One of the core changes is the dissociation of petroleum operations from mining operations. By eliminating the long-standing practice of grouping petroleum and mining operations under the same regulatory framework, the law change aims to avoid past confusion that often resulted in the delay of petroleum exploration operations due to the need to obtain irrelevant permits and licences.
Investment risks
John Zadkovich, partner at Stephenson Harwood, said permitting remains one of the biggest hurdles for upstream players in India, particularly given the capital-intensive nature of the exploration and production sector.
'I've seen projects stymied for six to 10 years because of permitting challenges. So, unless the Indian government has resolved that, it is going to continue to be a problem in attracting investment,' he said.
Zadkovich added that upstream projects usually require initial capital of tens, if not hundreds, of millions of dollars, leading to long gestation periods with inherent investment risks.
'If they do get a permitting challenge early in the place, that is gonna be a long time to have an asset setup without development or exploration.'
Lengthy legal processes
CreditSights' team noted that the introduction of a structured penalty framework will help reduce uncertainty over dispute resolution – a key area of concern for international players.

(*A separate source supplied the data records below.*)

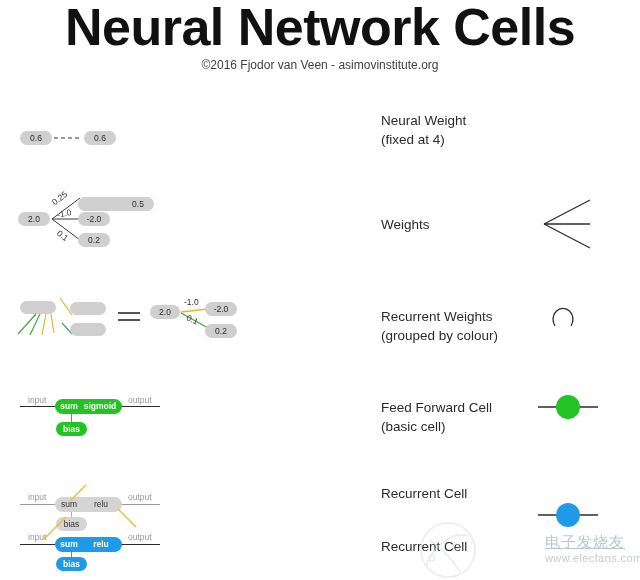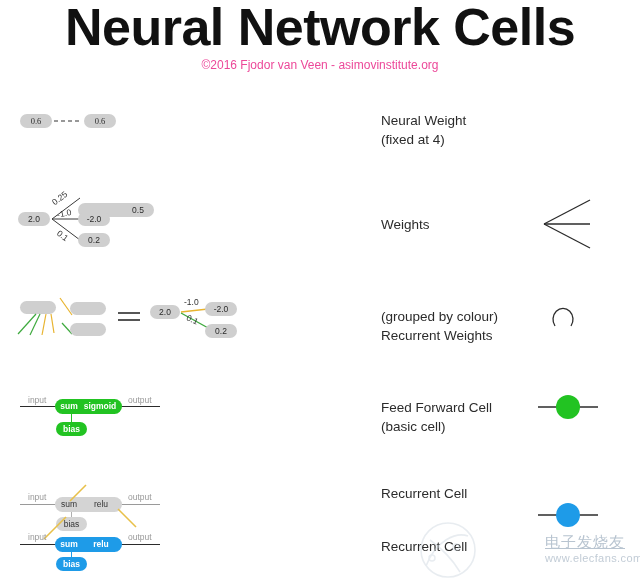--- a/index.html
+++ b/index.html
@@ -15,7 +15,7 @@
   }
   .subtitle{
     position:absolute;left:0;top:58px;width:640px;text-align:center;
-    font-size:12px;color:#ec4899;
+    font-size:12px;color:#404040;
   }
   
   .row-label{

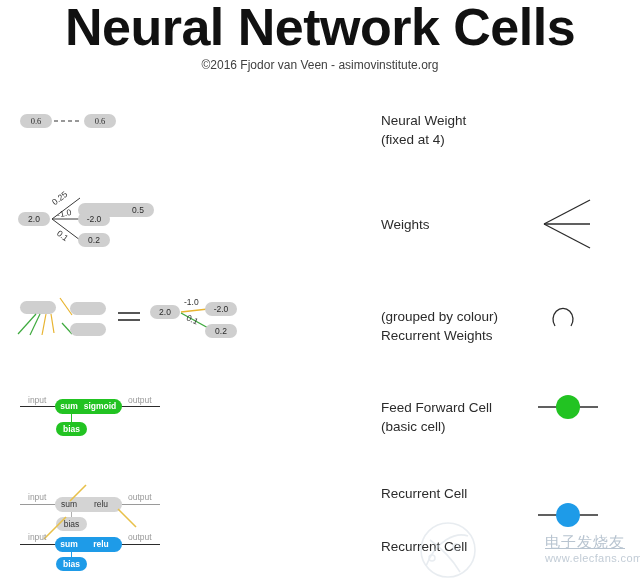--- a/index.html
+++ b/index.html
@@ -58,7 +58,7 @@
 <div class="title">Neural Network Cells</div>
 <div class="subtitle">©2016 Fjodor van Veen - asimovinstitute.org</div>
 
-<div class="diagram" style="left:0;top:96px;width:320px;height:50px;font-family:Liberation Serif, serif;">
+<div class="diagram" style="left:0;top:113px;width:320px;height:50px;">
   <div class="pill" style="left:20px;top:18px;width:32px;">0.6</div>
   <svg style="left:0;top:0;width:140px;height:50px;">
     <line x1="54" y1="25" x2="82" y2="25" stroke="#777777" stroke-width="1.3" stroke-dasharray="4,3"></line>

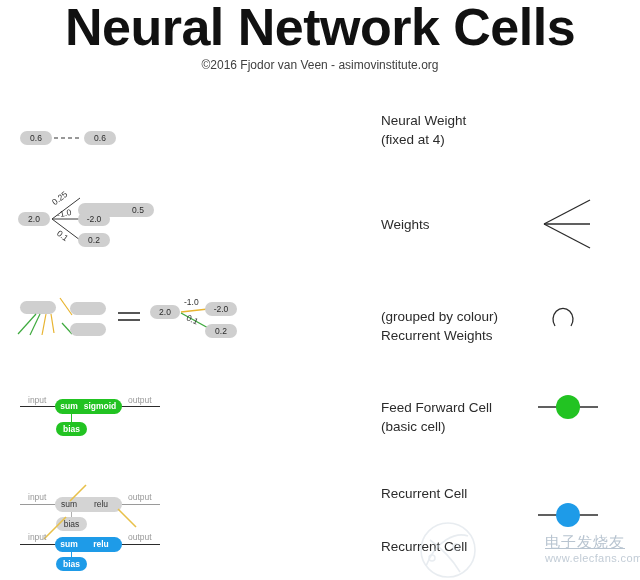--- a/index.html
+++ b/index.html
@@ -83,7 +83,7 @@
   <div class="wlabel" style="left:57px;top:25px;transform:rotate(-12deg);transform-origin:left center;">-1.0</div>
   <div class="wlabel" style="left:58px;top:42px;transform:rotate(37deg);transform-origin:left center;">0.1</div>
 
-  <div class="pill" style="left:78px;top:18px;width:32px;padding-left:44px;">0.5</div>
+  <div class="pill" style="left:78px;top:12px;width:32px;padding-left:44px;">0.5</div>
   <div class="pill" style="left:78px;top:27px;width:32px;">-2.0</div>
   <div class="pill" style="left:78px;top:48px;width:32px;">0.2</div>
 </div>

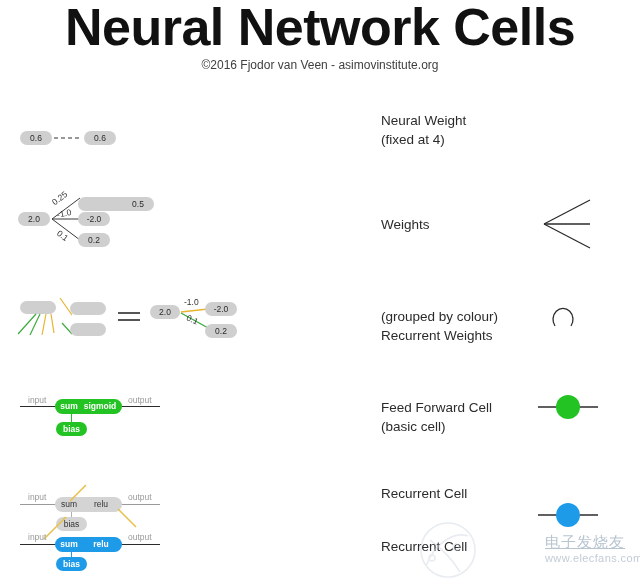--- a/index.html
+++ b/index.html
@@ -129,8 +129,8 @@
   <div class="pill" style="left:205px;top:39px;width:32px;">0.2</div>
 </div>
 <div class="row-label" style="left:381px;top:308px;">
+  <div>Recurrent Weights</div>
   <div>(grouped by colour)</div>
-  <div>Recurrent Weights</div>
 </div>
 <svg style="left:548px;top:302px;width:32px;height:30px;">
   <path d="M7 24 A 10 11 0 1 1 23 24" fill="none" stroke="#2b2b2b" stroke-width="1.3"></path>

'We think the new oilfield regulation helps establish a transparent legal framework to reduce ambiguity and operational frictions, which should bolster foreign investor confidence in India's upstream sector,' said the team.

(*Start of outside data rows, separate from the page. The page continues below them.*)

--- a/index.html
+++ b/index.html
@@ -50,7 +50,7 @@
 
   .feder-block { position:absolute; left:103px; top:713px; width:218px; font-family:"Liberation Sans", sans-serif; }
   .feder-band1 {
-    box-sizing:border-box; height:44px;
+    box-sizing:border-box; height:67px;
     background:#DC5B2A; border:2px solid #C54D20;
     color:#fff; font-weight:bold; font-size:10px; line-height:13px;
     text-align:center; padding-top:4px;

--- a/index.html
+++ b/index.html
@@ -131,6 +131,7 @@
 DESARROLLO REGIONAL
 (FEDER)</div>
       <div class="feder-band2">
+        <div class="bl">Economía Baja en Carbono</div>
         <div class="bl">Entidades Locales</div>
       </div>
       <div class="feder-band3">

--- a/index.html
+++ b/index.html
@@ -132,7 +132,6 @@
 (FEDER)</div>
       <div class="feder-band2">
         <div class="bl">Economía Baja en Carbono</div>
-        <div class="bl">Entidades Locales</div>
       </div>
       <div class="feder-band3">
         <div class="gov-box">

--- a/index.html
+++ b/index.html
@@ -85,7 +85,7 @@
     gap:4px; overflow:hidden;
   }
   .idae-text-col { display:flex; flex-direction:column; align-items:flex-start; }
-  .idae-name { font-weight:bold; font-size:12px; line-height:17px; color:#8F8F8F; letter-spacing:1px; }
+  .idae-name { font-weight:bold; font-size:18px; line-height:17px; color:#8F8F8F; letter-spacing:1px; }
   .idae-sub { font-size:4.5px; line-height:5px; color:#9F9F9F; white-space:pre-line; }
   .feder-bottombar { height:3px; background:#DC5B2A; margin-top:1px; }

However, Stephenson Harwood's Zadkovich noted that legal clarity alone does little to address procedural bottlenecks caused by a shortage of judicial officers.

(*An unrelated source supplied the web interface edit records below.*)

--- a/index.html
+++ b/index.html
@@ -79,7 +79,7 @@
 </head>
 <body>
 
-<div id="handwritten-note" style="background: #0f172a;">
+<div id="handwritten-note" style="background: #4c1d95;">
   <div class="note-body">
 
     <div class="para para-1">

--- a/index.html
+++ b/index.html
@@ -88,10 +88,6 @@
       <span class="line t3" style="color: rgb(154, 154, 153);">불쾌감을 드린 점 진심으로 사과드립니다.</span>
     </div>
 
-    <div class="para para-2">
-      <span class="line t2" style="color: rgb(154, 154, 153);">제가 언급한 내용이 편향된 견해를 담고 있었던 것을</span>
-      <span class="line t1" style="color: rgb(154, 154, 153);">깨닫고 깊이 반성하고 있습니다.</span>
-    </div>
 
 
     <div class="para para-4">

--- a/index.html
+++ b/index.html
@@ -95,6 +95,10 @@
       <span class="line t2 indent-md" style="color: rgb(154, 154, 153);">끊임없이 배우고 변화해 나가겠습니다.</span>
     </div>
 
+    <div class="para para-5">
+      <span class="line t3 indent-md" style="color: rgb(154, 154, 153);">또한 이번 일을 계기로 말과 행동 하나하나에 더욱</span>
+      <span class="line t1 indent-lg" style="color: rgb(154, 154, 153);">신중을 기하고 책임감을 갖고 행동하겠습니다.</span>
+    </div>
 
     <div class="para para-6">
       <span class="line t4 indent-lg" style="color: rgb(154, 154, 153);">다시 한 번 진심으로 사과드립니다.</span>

'It's almost a joke among lawyers that if you kick something into the court system there, it can be 10 to 15 years before you get a judgment. That's not a reflection on the competence of the judiciary but on the shortage of judicial officers and huge backlog.
'It's one thing to streamline the law from a procedural perspective, but if it ends up in the courts or in a tribunal, it can be 10 years for some parties,' he added.
Ian Hiscock, director of boutique energy consultancy MMC, said that foreign investors in the sector have 'got burned in the past', so they will be cautious despite the Indian government's consistent efforts to deregulate.
Similarly, CreditSights' team noted that the amendments would not bring in a substantial increase in foreign participation in the near term.
Despite improving legal and operational clarity, the amendment does not introduce sweeping reforms or explicitly attract new investment into the sector, the research team said.
This is on top of execution risks, such as a failure to reduce bureaucratic red tape and inconsistent enforcement across states.
More importantly, the government may ultimately have an innate preference towards its domestic O&G companies, given energy security concerns, said the analysts.
Current landscape
India's upstream O&G sector is dominated by national players (public sector undertakings, or PSUs), namely Oil India and Oil and Natural Gas Corporation.
The competitive landscape poses resistance to new entrants, making strategic partnerships more important for foreign players.
Zadkovich noted: 'The energy players I've worked with are incredibly astute, well-connected and typically well-backed. So some of the majors there will protect their positions, and I think there'll be a bit of resistance to newcomers.'
He highlighted that to navigate the resource-intensive regulatory regime, newcomers will have to be 'very strategic with whom they partner with'.
Creditsights' team noted that the PSUs have shed some market share to the Indian private companies over the years, including Reliance Industries, Cairn India (an entity under metals giant Vedanta), and Hindustan Oil Exploration.
'Foreign participation is mainly through joint ventures, production sharing contracts, or minority stakes in specific blocks,' said the team.
Some of the major international players in India are BP, TotalEnergies, Shell, ENI, and ExxonMobil.